Friday, December 22, 2023

The Place Of Food In Nigerian Politics

 By Tony Afejuku

The essay you are about to read is culled from my Nigerian Tribune column In & Out of Monday, February 4, 2013. Its import is still as relevant now as it was then, although our current experience is readily and particularly worse than any calamitous calamity can be. Indeed, what we noticed then is nothing compared with what we have and observe today.

Our new Senate President, for instance, confirmed this last week with his gluttonous display of his extravagant gluttony on the occasion of his long-stomach birthday celebrations. The nicely nice brevity of the essay says so much in a few words about the longish-ness and long-ness of the monstrously monstrous politicians of protruding throats and bellies of bellies of bad belle bellies crushing the land and landscape from everywhere to everywhere.

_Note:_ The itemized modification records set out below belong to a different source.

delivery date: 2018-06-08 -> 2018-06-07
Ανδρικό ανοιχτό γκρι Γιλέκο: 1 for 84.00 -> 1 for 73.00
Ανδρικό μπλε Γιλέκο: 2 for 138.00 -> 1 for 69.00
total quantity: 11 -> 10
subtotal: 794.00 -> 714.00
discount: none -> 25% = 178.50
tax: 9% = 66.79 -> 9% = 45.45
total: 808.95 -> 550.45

Phew! Kindly have a tidy reading, dear, dear my readers – as my fabulous memories recreate my engagements in the art and science of spiritual and mystical silence in Jadavpur University, Calcutta (Kolkata), India where I was then as an erudite researcher-and scholar-at large.

What stories does food narrate? What does the eating habit of anyone tell anyone about anyone? Does one eat merely to survive? Does one eat merely to take care of one’s physical needs? Or does food help to promote one’s spiritual growth and advancement on this earth plane? Answers to any or all of these questions may be perplexing or illuminating or bad music to any hearer or listener depending of course on what one considers to be the chief purpose of food – or what should be the chief purpose of food?

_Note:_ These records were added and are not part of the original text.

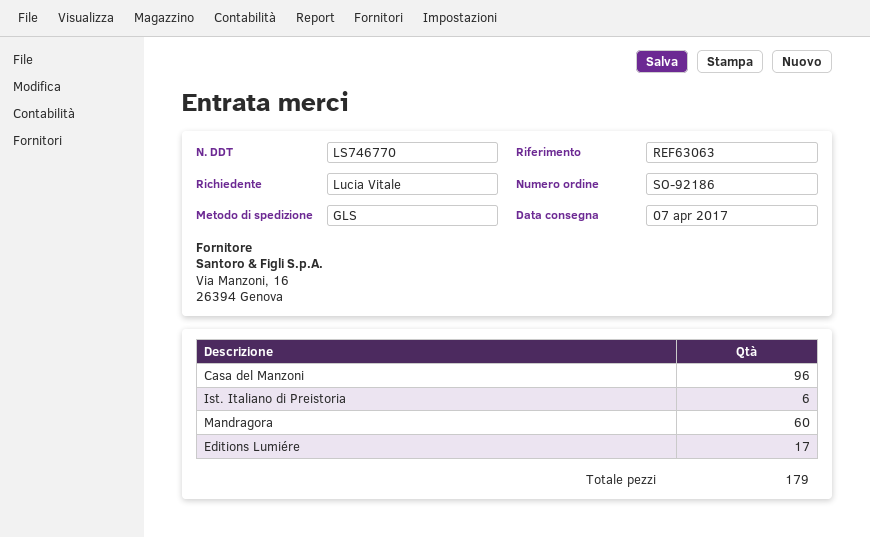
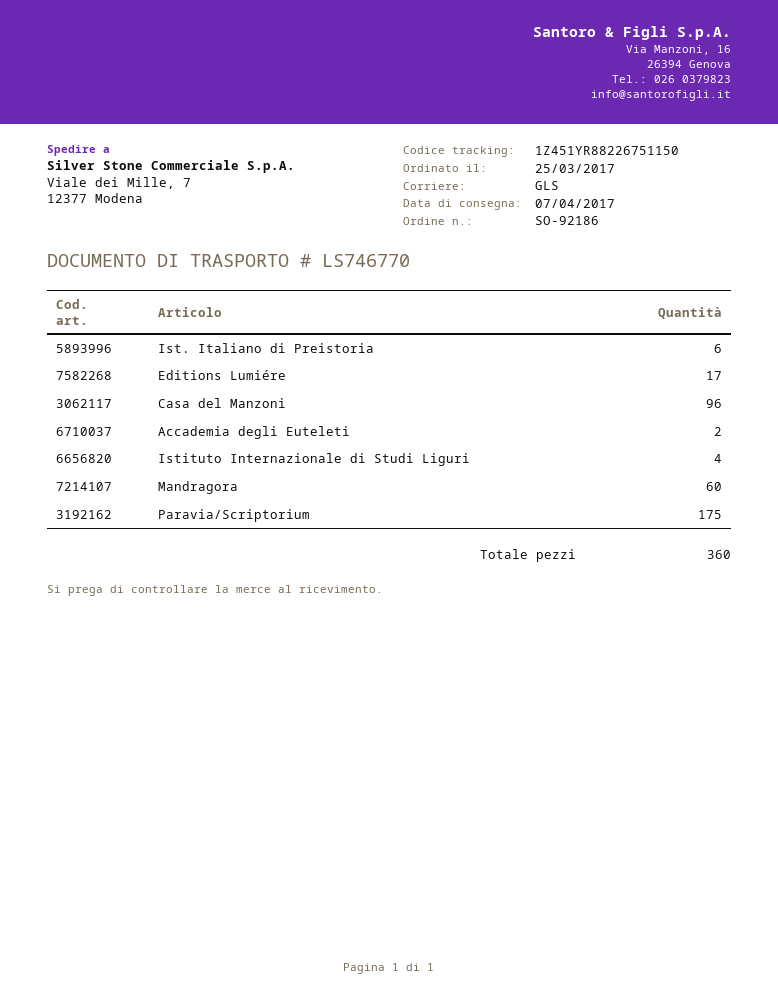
Accademia degli Euteleti: none -> 2
Istituto Internazionale di Studi Liguri: none -> 4
Paravia/Scriptorium: none -> 175
total quantity: 179 -> 360

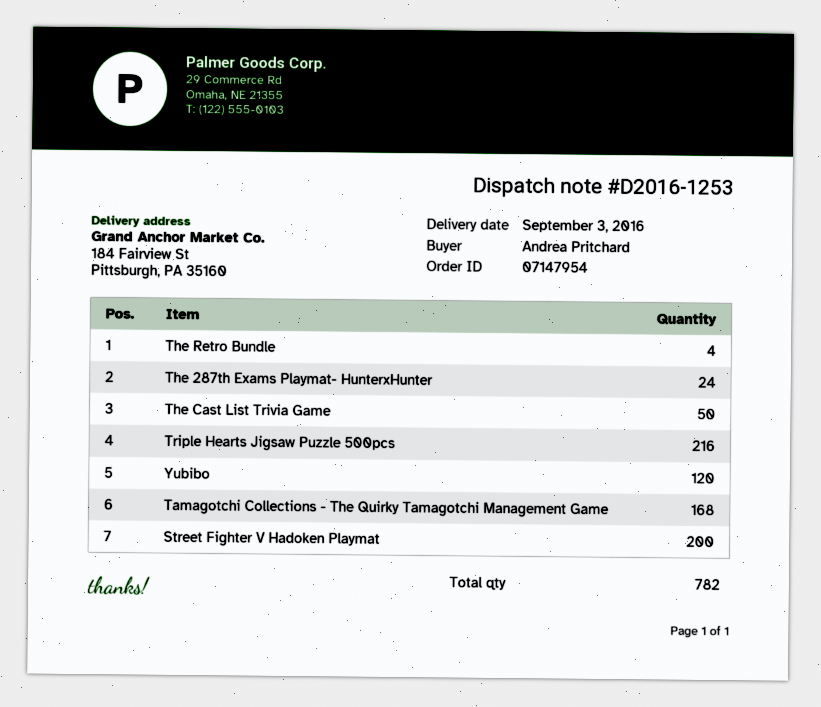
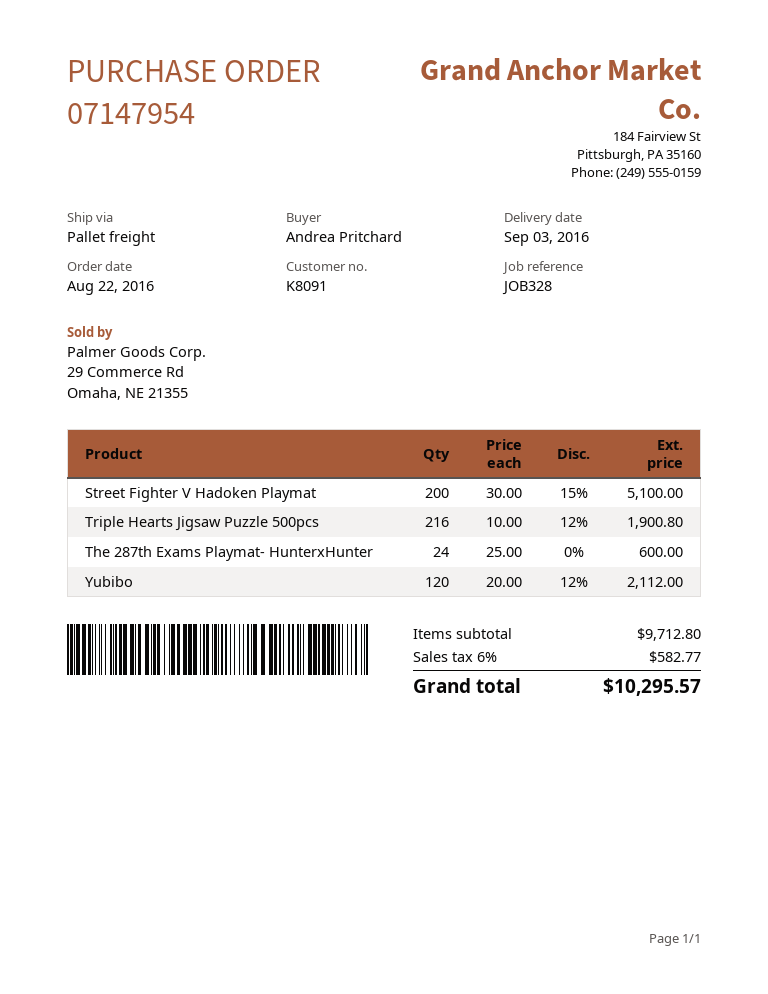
The Retro Bundle: 4 -> none
The Cast List Trivia Game: 50 -> none
Tamagotchi Collections - The Quirky Tamagotchi Management Game: 168 -> none

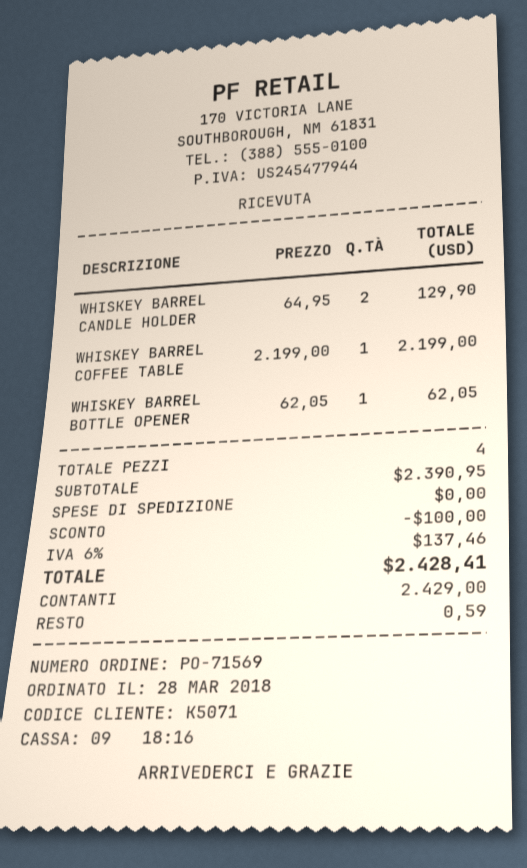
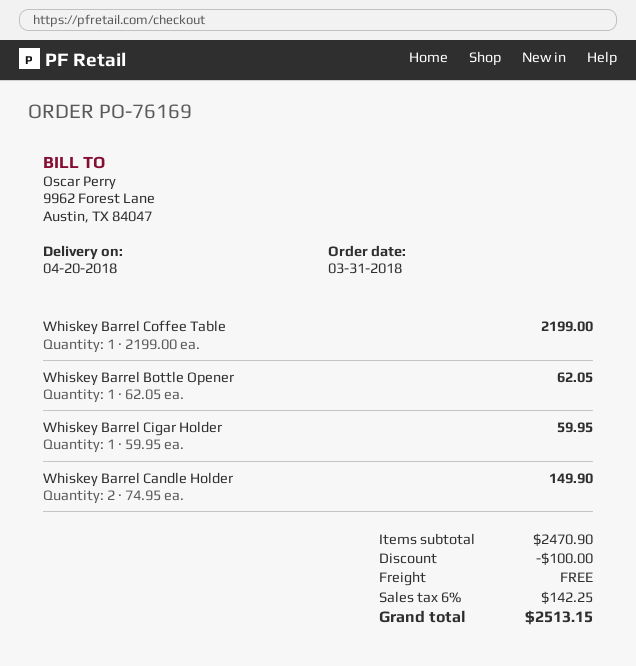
order number: PO-71569 -> PO-76169
order date: 2018-03-28 -> 2018-03-31
WHISKEY BARREL CANDLE HOLDER: 2 x 64.95 = 129.90 -> 2 x 74.95 = 149.90
Whiskey Barrel Cigar Holder: none -> 1 x 59.95 = 59.95
subtotal: 2390.95 -> 2470.90
tax: 6% = 137.46 -> 6% = 142.25
total: 2428.41 -> 2513.15

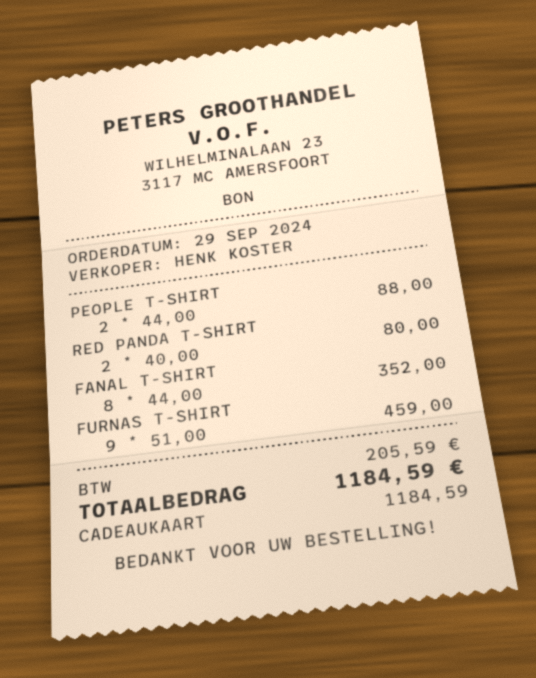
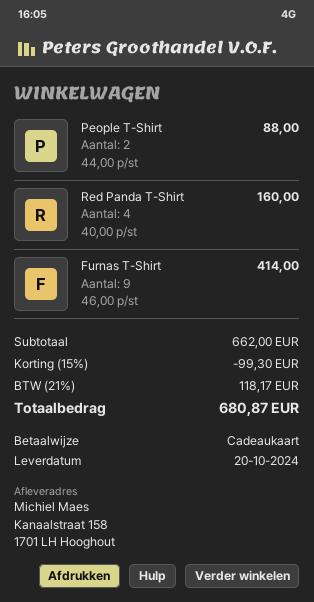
RED PANDA T-SHIRT: 2 x 40.00 = 80.00 -> 4 x 40.00 = 160.00
FANAL T-SHIRT: 8 x 44.00 = 352.00 -> none
FURNAS T-SHIRT: 9 x 51.00 = 459.00 -> 9 x 46.00 = 414.00
discount: none -> 15% = 99.30
tax: 205.59 -> 118.17
total: 1184.59 -> 680.87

There are those who would readily affirm that food is necessary only for one to take care of one’s physical needs, nothing more. For such an individual food only has the utilitarian value of sustaining and prolonging life on this earth plane. Without food to eat one is doomed in every sense of the word. No one can carry on any activity successfully without food. At best, one can only do so for a short while before the end inevitably comes.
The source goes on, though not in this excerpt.